Video Human Action Recognition by the Fusion of Significant Motion and Coarse-fine Temporal Granularity Features

Hanhua Cao

doi:10.22541/au.171402583.36303604/v1

loading page

Video Human Action Recognition by the Fusion of Significant Motion and Coarse-fine Temporal Granularity Features

Hanhua Cao

Abstract

Video human action recognition is an important academic issue, and due to the challenges involved in the problem, such as complex scenes, large changes in spatial scale, and irregular deformation of the identified targets, the algorithm generally has some shortcomings such as large parameter quantities and high computational costs.
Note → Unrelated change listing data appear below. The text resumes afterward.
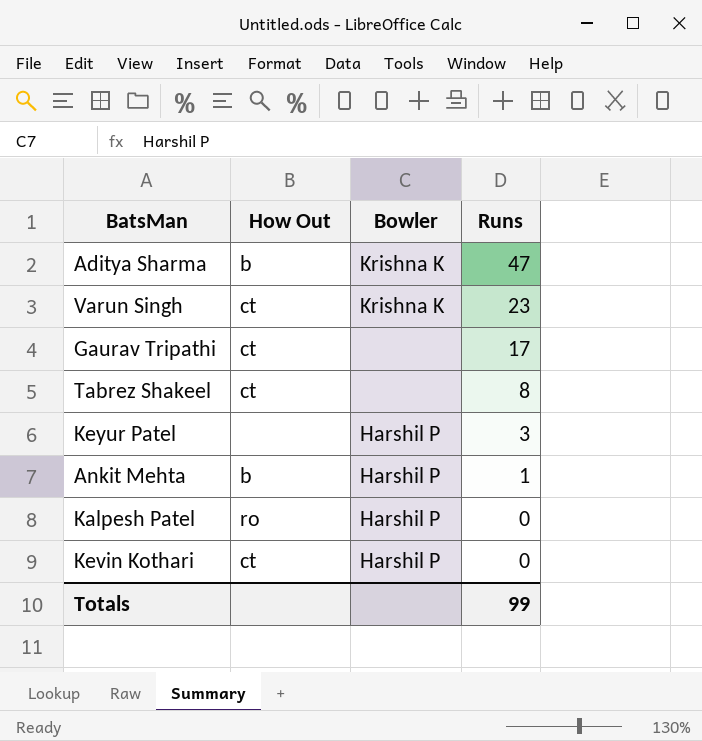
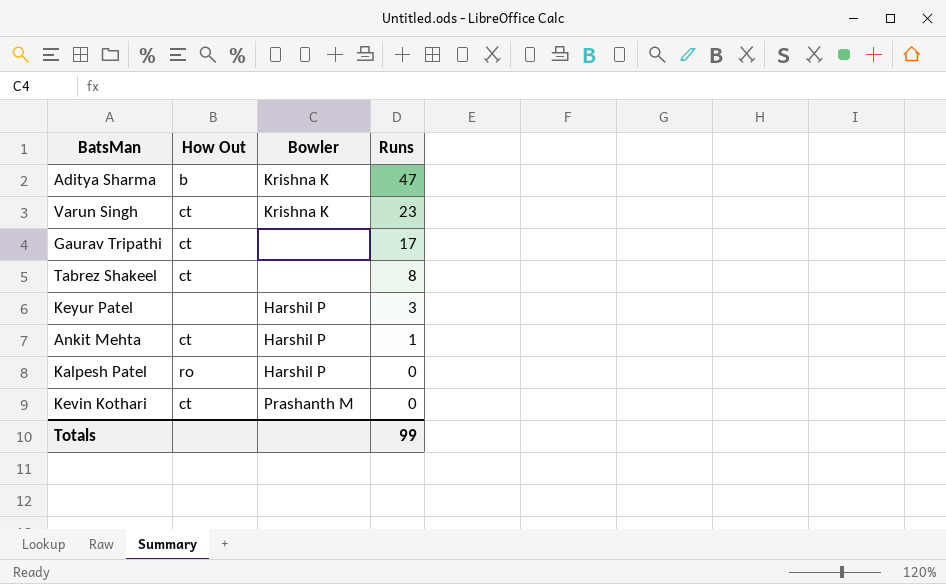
Ankit Mehta | How Out: b -> ct
Kevin Kothari | Bowler: Harshil P -> Prashanth M

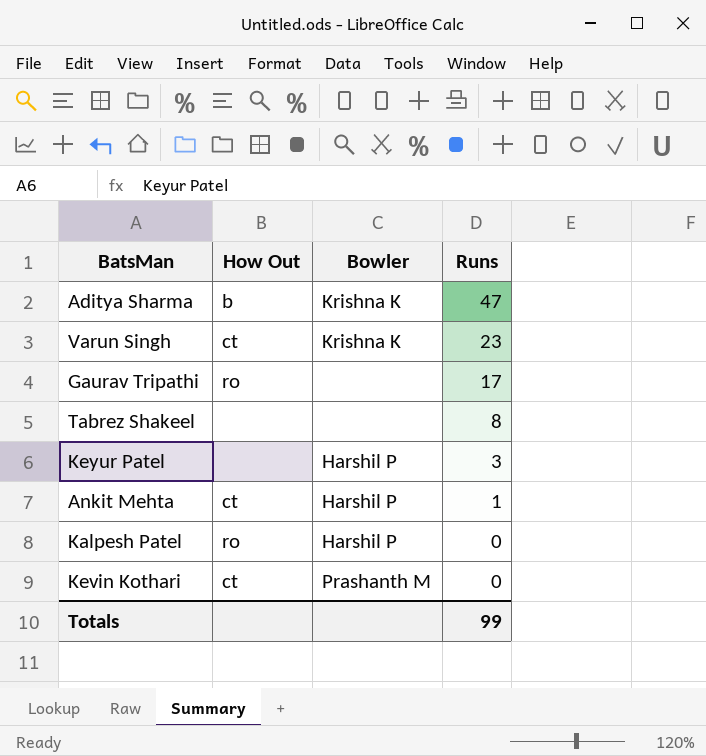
Gaurav Tripathi | How Out: ct -> ro
Tabrez Shakeel | How Out: ct -> none

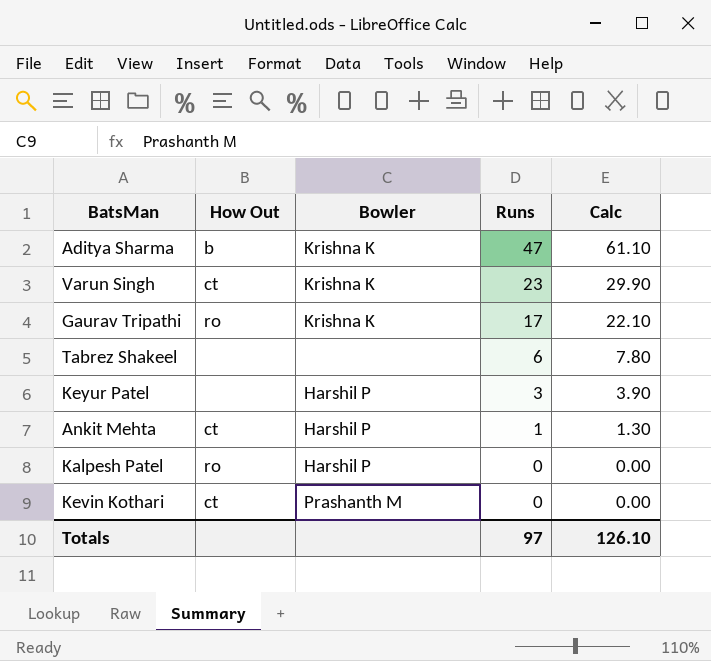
column Calc | formula: none -> [Runs] * 1.3
Gaurav Tripathi | Bowler: none -> Krishna K
Tabrez Shakeel | Runs: 8 -> 6
Totals | Runs: 99 -> 97

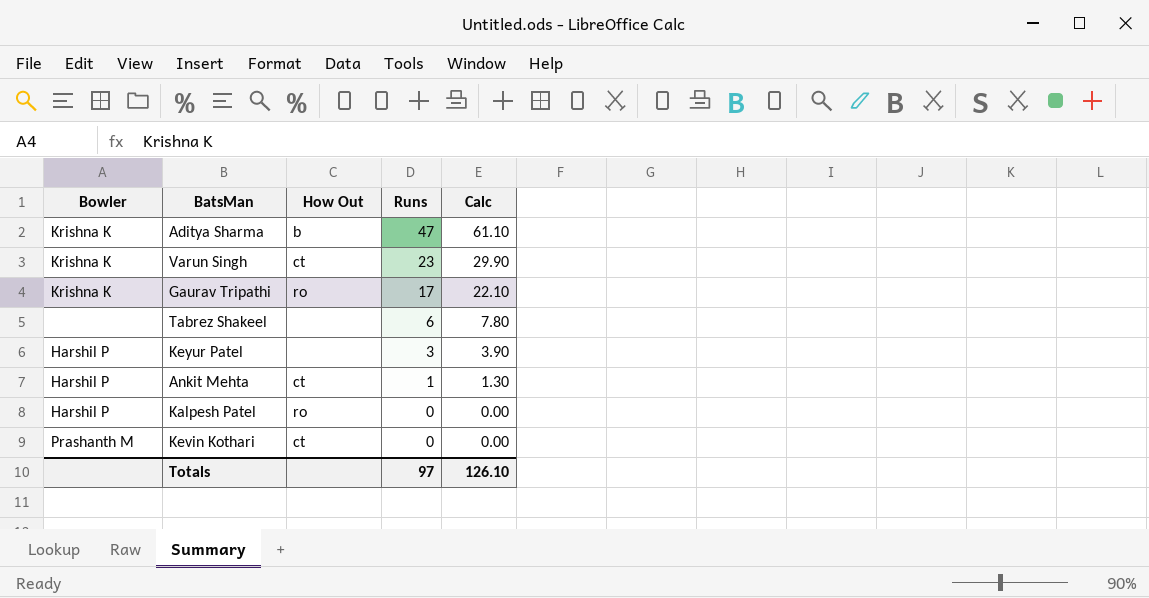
column Bowler | position: 3 -> 1

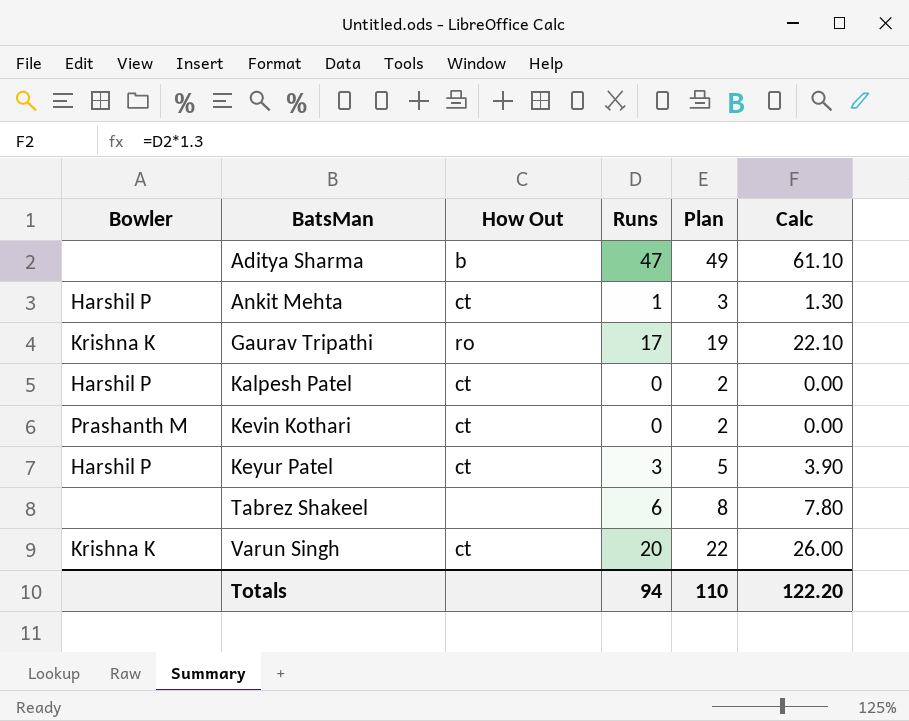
row order: Runs descending -> BatsMan ascending
column Plan | formula: none -> [Runs] + 2
Aditya Sharma | Bowler: Krishna K -> none
Kalpesh Patel | How Out: ro -> ct
Keyur Patel | How Out: none -> ct
Varun Singh | Runs: 23 -> 20
Varun Singh | Calc: 29.90 -> 26.00
Totals | Runs: 97 -> 94
Totals | Calc: 126.10 -> 122.20

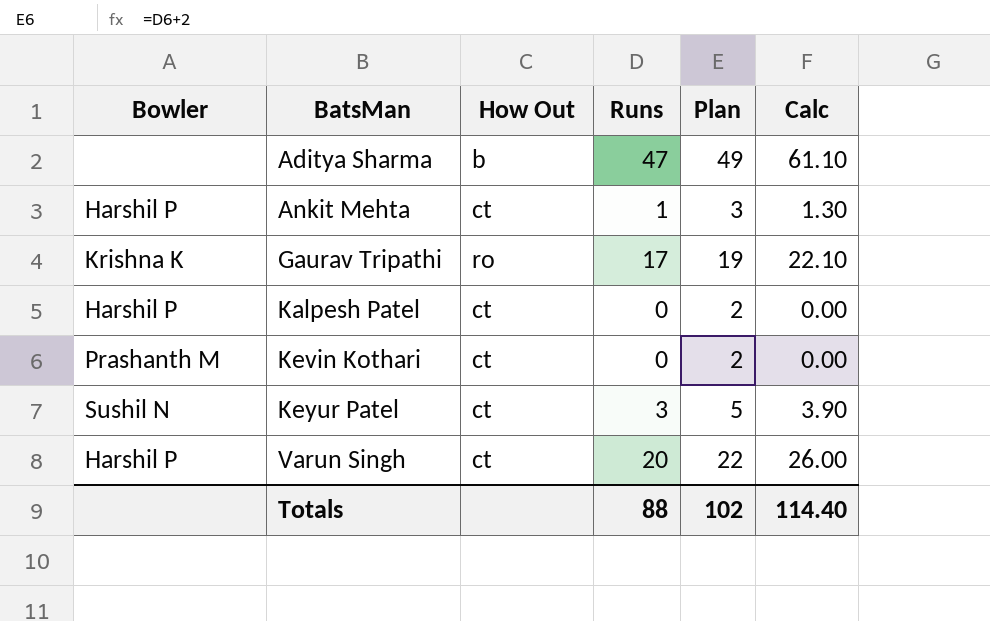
row Tabrez Shakeel: none | none | 6 | 8 | 7.80 -> none
Keyur Patel | Bowler: Harshil P -> Sushil N
Varun Singh | Bowler: Krishna K -> Harshil P
Totals | Runs: 94 -> 88
Totals | Plan: 110 -> 102
Totals | Calc: 122.20 -> 114.40

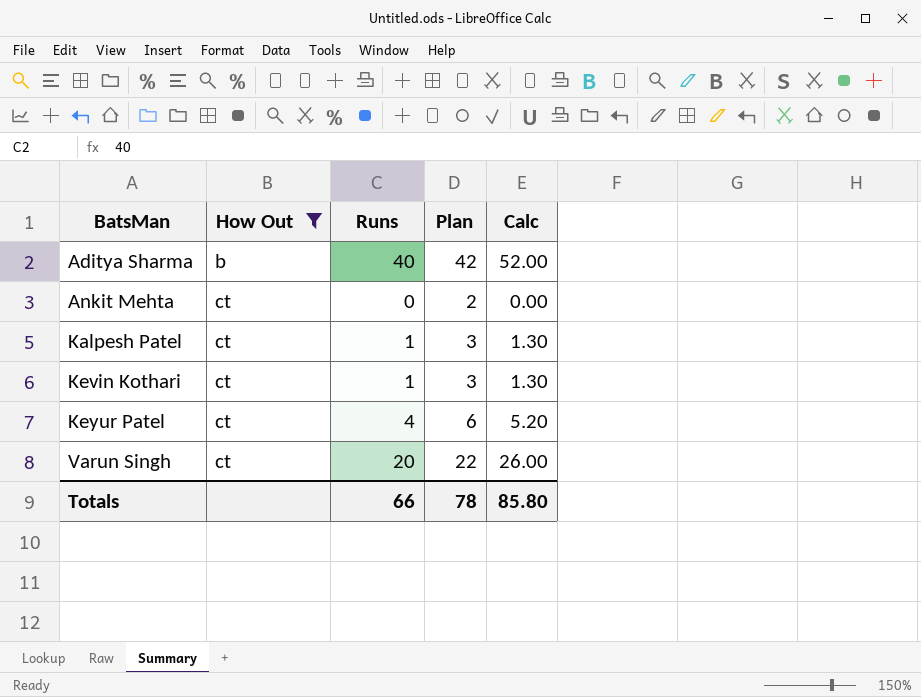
filter: none -> How Out != ro
column Bowler | position: 1 -> none
Aditya Sharma | Runs: 47 -> 40
Aditya Sharma | Plan: 49 -> 42
Aditya Sharma | Calc: 61.10 -> 52.00
Ankit Mehta | Runs: 1 -> 0
Ankit Mehta | Plan: 3 -> 2
Ankit Mehta | Calc: 1.30 -> 0.00
Kalpesh Patel | Runs: 0 -> 1
Kalpesh Patel | Plan: 2 -> 3
Kalpesh Patel | Calc: 0.00 -> 1.30
Kevin Kothari | Runs: 0 -> 1
Kevin Kothari | Plan: 2 -> 3
Kevin Kothari | Calc: 0.00 -> 1.30
Keyur Patel | Runs: 3 -> 4
Keyur Patel | Plan: 5 -> 6
Keyur Patel | Calc: 3.90 -> 5.20
Totals | Runs: 88 -> 66
Totals | Plan: 102 -> 78
Totals | Calc: 114.40 -> 85.80

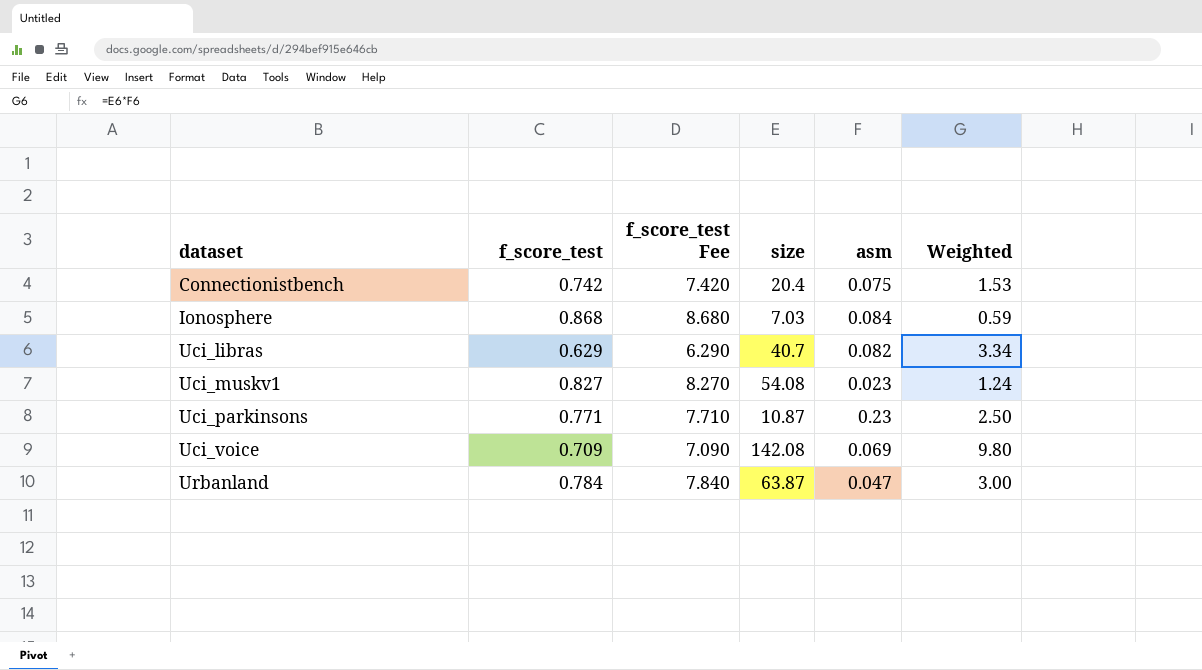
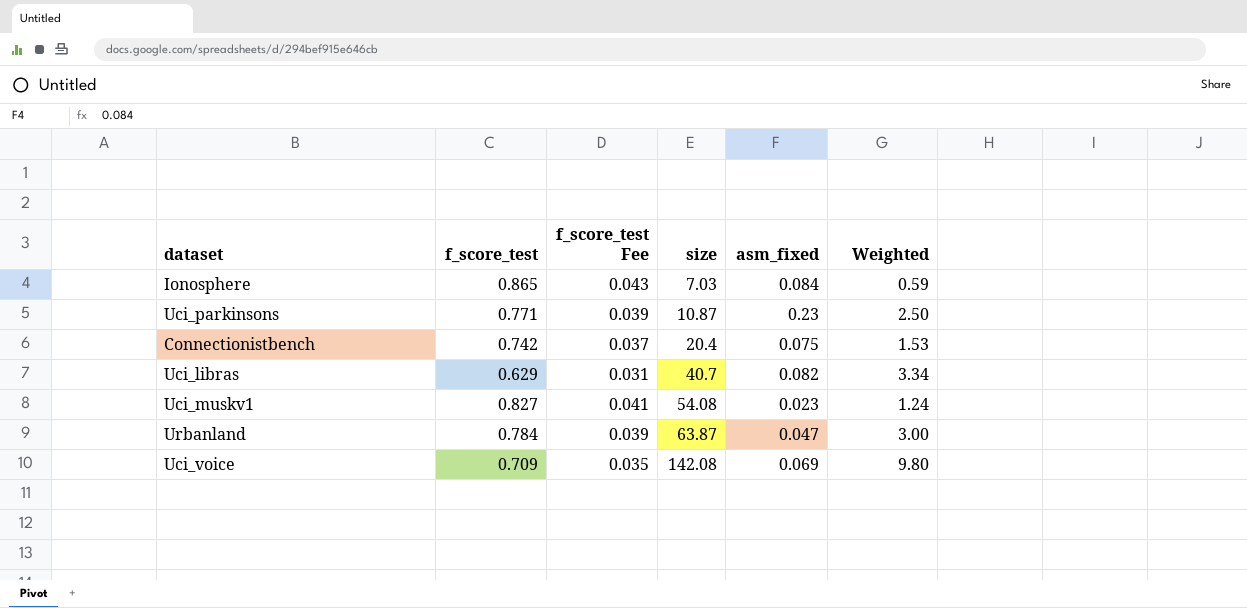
row order: dataset ascending -> size ascending
column f_score_test Fee | formula: [f_score_test] * 10 -> [f_score_test] * 0.05
column name: asm -> asm_fixed
Ionosphere | f_score_test: 0.868 -> 0.865

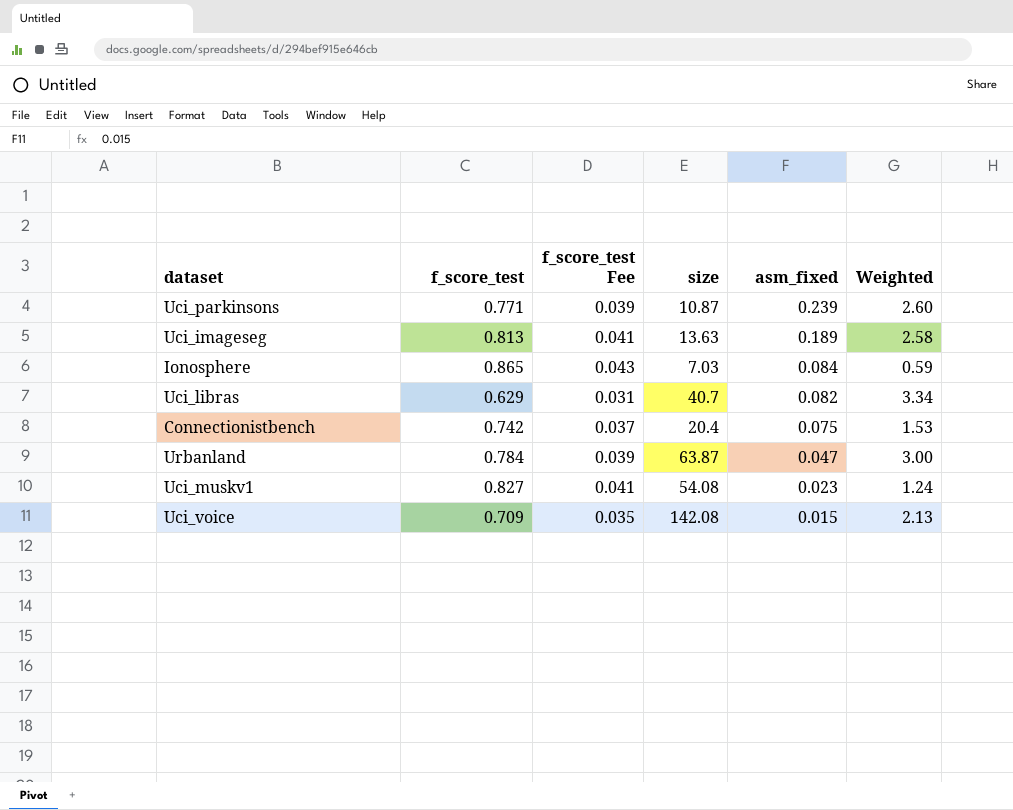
row order: size ascending -> asm_fixed descending
Uci_parkinsons | asm_fixed: 0.23 -> 0.239
Uci_parkinsons | Weighted: 2.50 -> 2.60
row Uci_imageseg: none -> 0.813 | 0.041 | 13.63 | 0.189 | 2.58
Uci_voice | asm_fixed: 0.069 -> 0.015
Uci_voice | Weighted: 9.80 -> 2.13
This paper proposes a new computing framework based on lightweight deep learning models, using time-domain Fourier transform to generate motion salience maps to highlight human motion areas in feature extraction in which video intrasegment and inter-segment Feature differences at different time scales are used to obtain action information at different time granularity, to conduct more accurate action model of the human action with varying spatio-temporal scales. Additionally, an action excitation method based on the deformable convolution is proposed to solve problems of irregular deformation, spatial multi-scale changes, and the loss of underlying information as the network depth increases. Data experiments are proposed to verify the effectiveness of the proposed algorithm in terms of computational efficiency and accuracy.